Dzisiaj doszło do ostrych starć protestujących robotników i policji w Warszawie. W zamieszkach przed Pałacem Kultury i Nauki, w którym rozpoczął się kongres Europejskiej Partii Ludowej, zostało rannych dziesięciu stoczniowców oraz co najmniej pięciu policjantów. TVN 24 poinformowała, iż prawdopodobnie dwóch stoczniowców znajduje się na oddziale intensywnej terapii w jednym z warszawskich szpitali.
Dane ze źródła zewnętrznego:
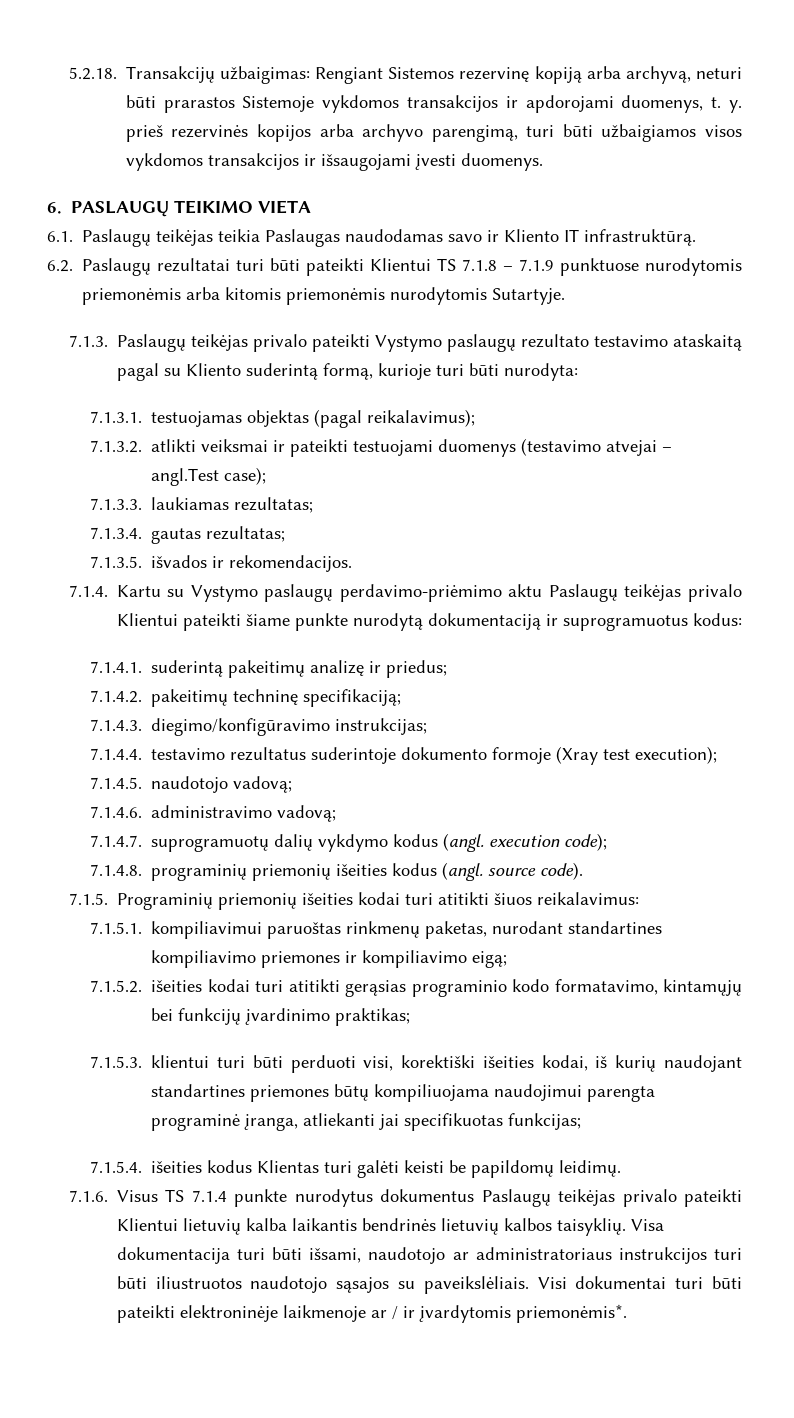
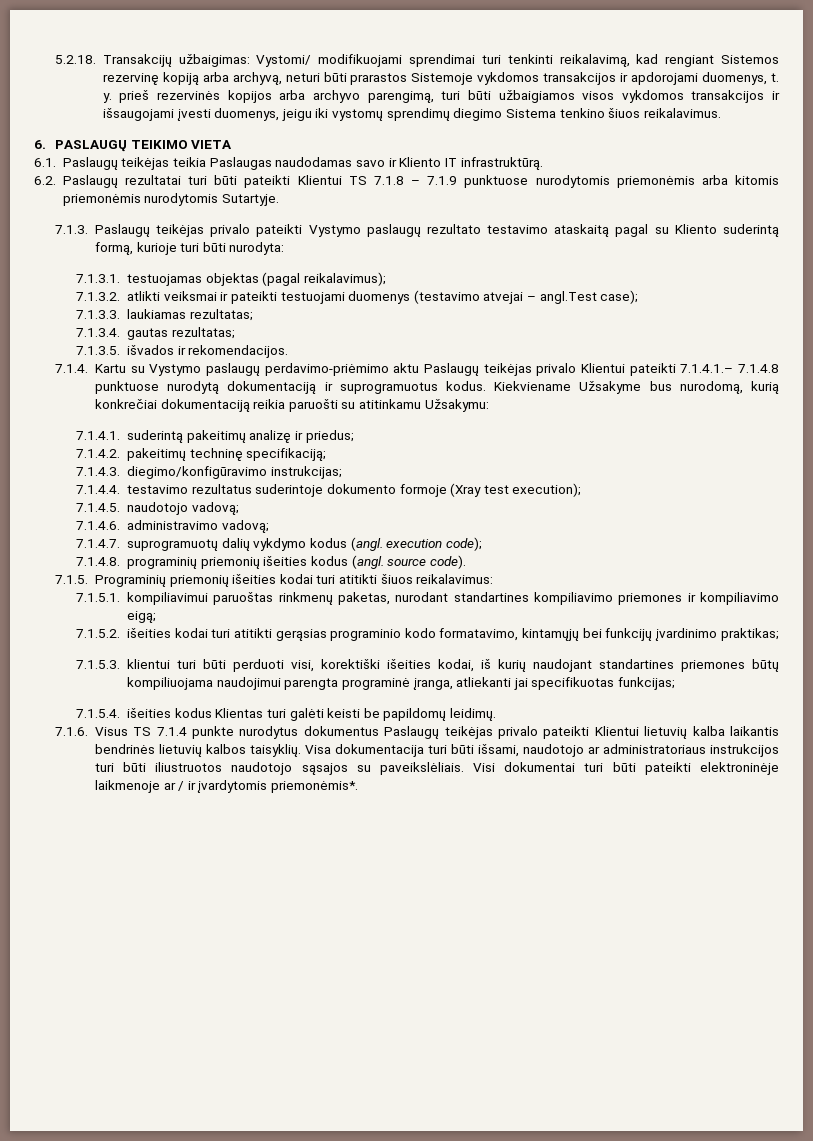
- 5.2.18. Transakcijų užbaigimas: Rengiant Sistemos rezervinę kopiją arba archyvą, neturi būti prarastos Sistemoje vykdomos transakcijos ir apdorojami duomenys, t. y. prieš rezervinės kopijos arba archyvo parengimą, turi būti užbaigiamos visos vykdomos transakcijos ir išsaugojami įvesti duomenys.
+ 5.2.18. Transakcijų užbaigimas: Vystomi/ modifikuojami sprendimai turi tenkinti reikalavimą, kad rengiant Sistemos rezervinę kopiją arba archyvą, neturi būti prarastos Sistemoje vykdomos transakcijos ir apdorojami duomenys, t. y. prieš rezervinės kopijos arba archyvo parengimą, turi būti užbaigiamos visos vykdomos transakcijos ir išsaugojami įvesti duomenys, jeigu iki vystomų sprendimų diegimo Sistema tenkino šiuos reikalavimus.
- 7.1.4. Kartu su Vystymo paslaugų perdavimo-priėmimo aktu Paslaugų teikėjas privalo Klientui pateikti šiame punkte nurodytą dokumentaciją ir suprogramuotus kodus:
+ 7.1.4. Kartu su Vystymo paslaugų perdavimo-priėmimo aktu Paslaugų teikėjas privalo Klientui pateikti 7.1.4.1.– 7.1.4.8 punktuose nurodytą dokumentaciją ir suprogramuotus kodus. Kiekviename Užsakyme bus nurodomą, kurią konkrečiai dokumentaciją reikia paruošti su atitinkamu Užsakymu:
Zamieszki wybuchły po godzinie 17 czasu polskiego. Policja użyła gazu pieprzowego przeciwko stoczniowcom, którzy zaczęli rzucać petardy w kierunku budynku PKiN. Policja sformowała kordon, który oddzielił demonstrantów od budynku Pałacu Kultury i Nauki. Na kasku jednego z policjantów wybuchła petarda, jednak jego zdrowiu nie zagraża niebezpieczeństwo.
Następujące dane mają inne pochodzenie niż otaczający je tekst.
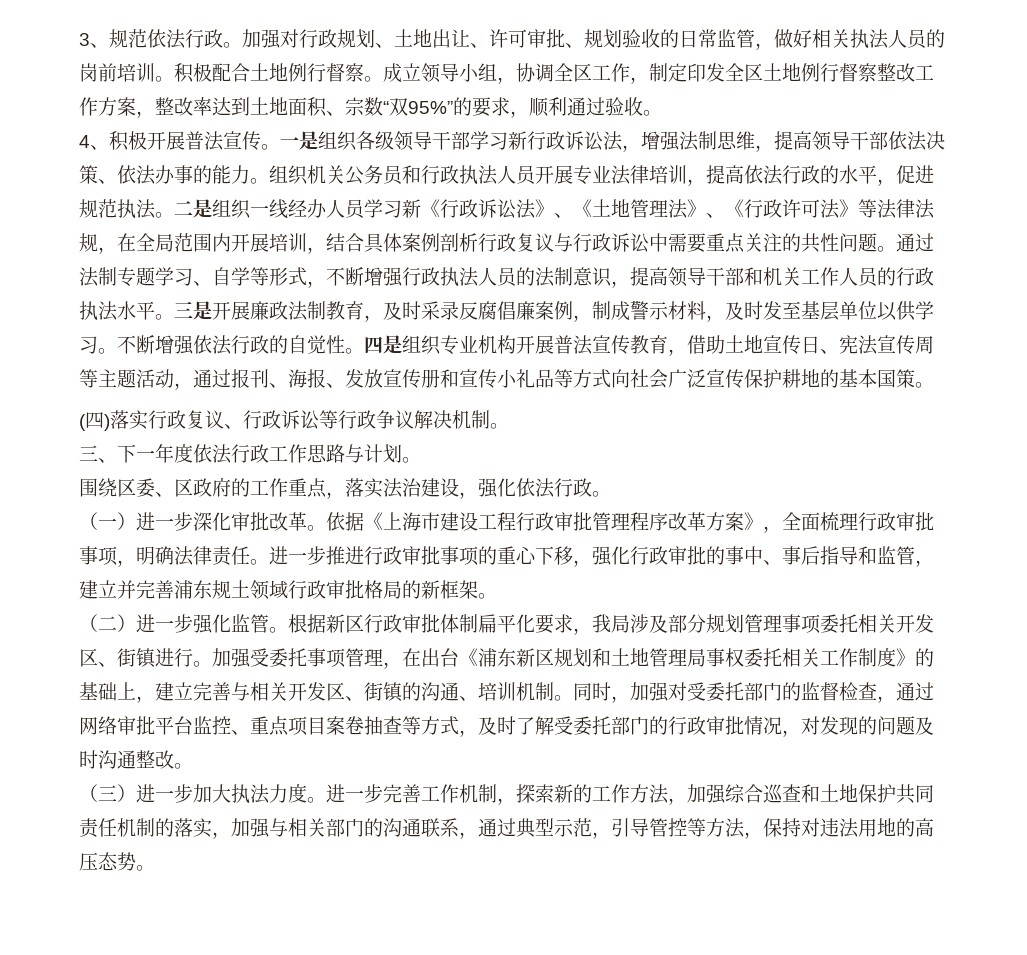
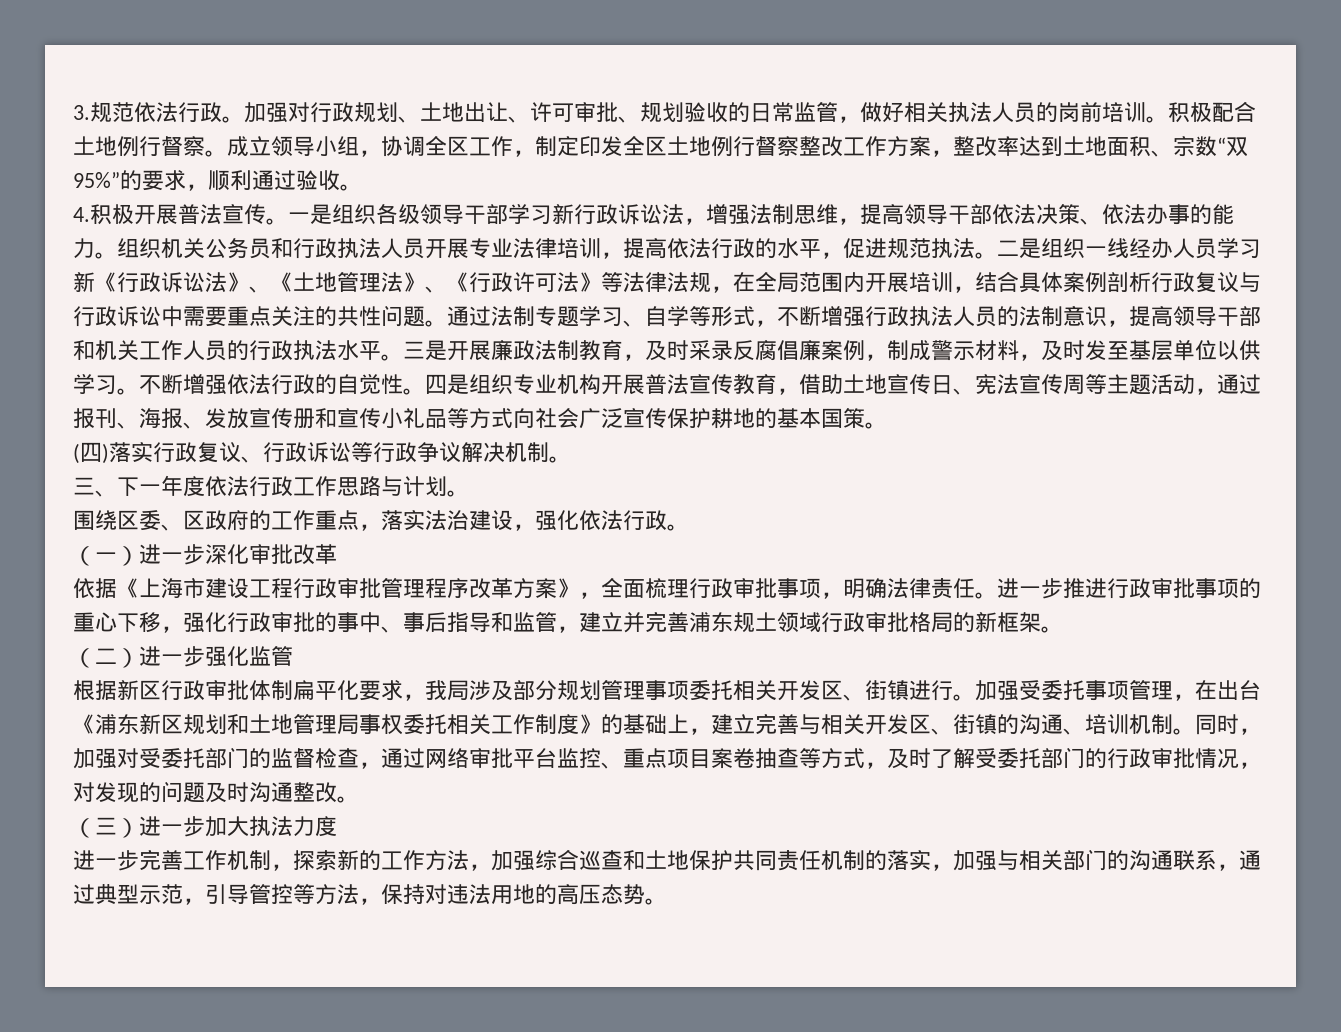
- 3、规范依法行政。
+ 3.规范依法行政。
- 4、积极开展普法宣传。
+ 4.积极开展普法宣传。
- （一）进一步深化审批改革。依据《上海市建设工程行政审批管理程序改革方案》，全面梳理行政审批事项，明确法律责任。
+ （一）进一步深化审批改革
+ 依据《上海市建设工程行政审批管理程序改革方案》，全面梳理行政审批事项，明确法律责任。
- （二）进一步强化监管。根据新区行政审批体制扁平化要求，我局涉及部分规划管理事项委托相关开发区、街镇进行。
+ （二）进一步强化监管
+ 根据新区行政审批体制扁平化要求，我局涉及部分规划管理事项委托相关开发区、街镇进行。
- （三）进一步加大执法力度。进一步完善工作机制，探索新的工作方法，加强综合巡查和土地保护共同责任机制的落实，加强与相关部门的沟通联系，通过典型示范，引导管控等方法，保持对违法用地的高压态势。
+ （三）进一步加大执法力度
+ 进一步完善工作机制，探索新的工作方法，加强综合巡查和土地保护共同责任机制的落实，加强与相关部门的沟通联系，通过典型示范，引导管控等方法，保持对违法用地的高压态势。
Związkowcy spalili kukłę premiera, potem próbowali wedrzeć się na do środka. Nie przebierali przy tym w słowach – słychać było wulgarne wyzwiska pod adresem mundurowych. Policja, by odeprzeć ich atak, użyła gazu pieprzowego, pałek i armatek wodnych. Potem zamieszki przerodziły się w regularną bitwę.
Gdańscy stoczniowcy przyjechali do Warszawy, by domagać się od rządu stanowczych działań w obronie ich zakładu. Argumentowali, że Komisja Europejska znów ma zastrzeżenia do planu restrukturyzacji stoczni.
Wśród protestujących stoczniowców widać było posłów PiS, m.in. Jacka Kurskiego, mimo że jego partia oficjalnie twierdziła, że z manifestacją nie ma nic wspólnego.
Kilka godzin wcześniej w centrum Warszawy demonstrowali kolejarze. Było ich 10 razy więcej niż stoczniowców, ale demonstracja była znacznie spokojniesza, choć też poleciały petardy.
Według TVN 24, policja przeprowadziła “zdecydowaną akcję”, by zapobiec ewentualnemu szturmowi związkowców na budynek Pałacu Kultury i Nauki.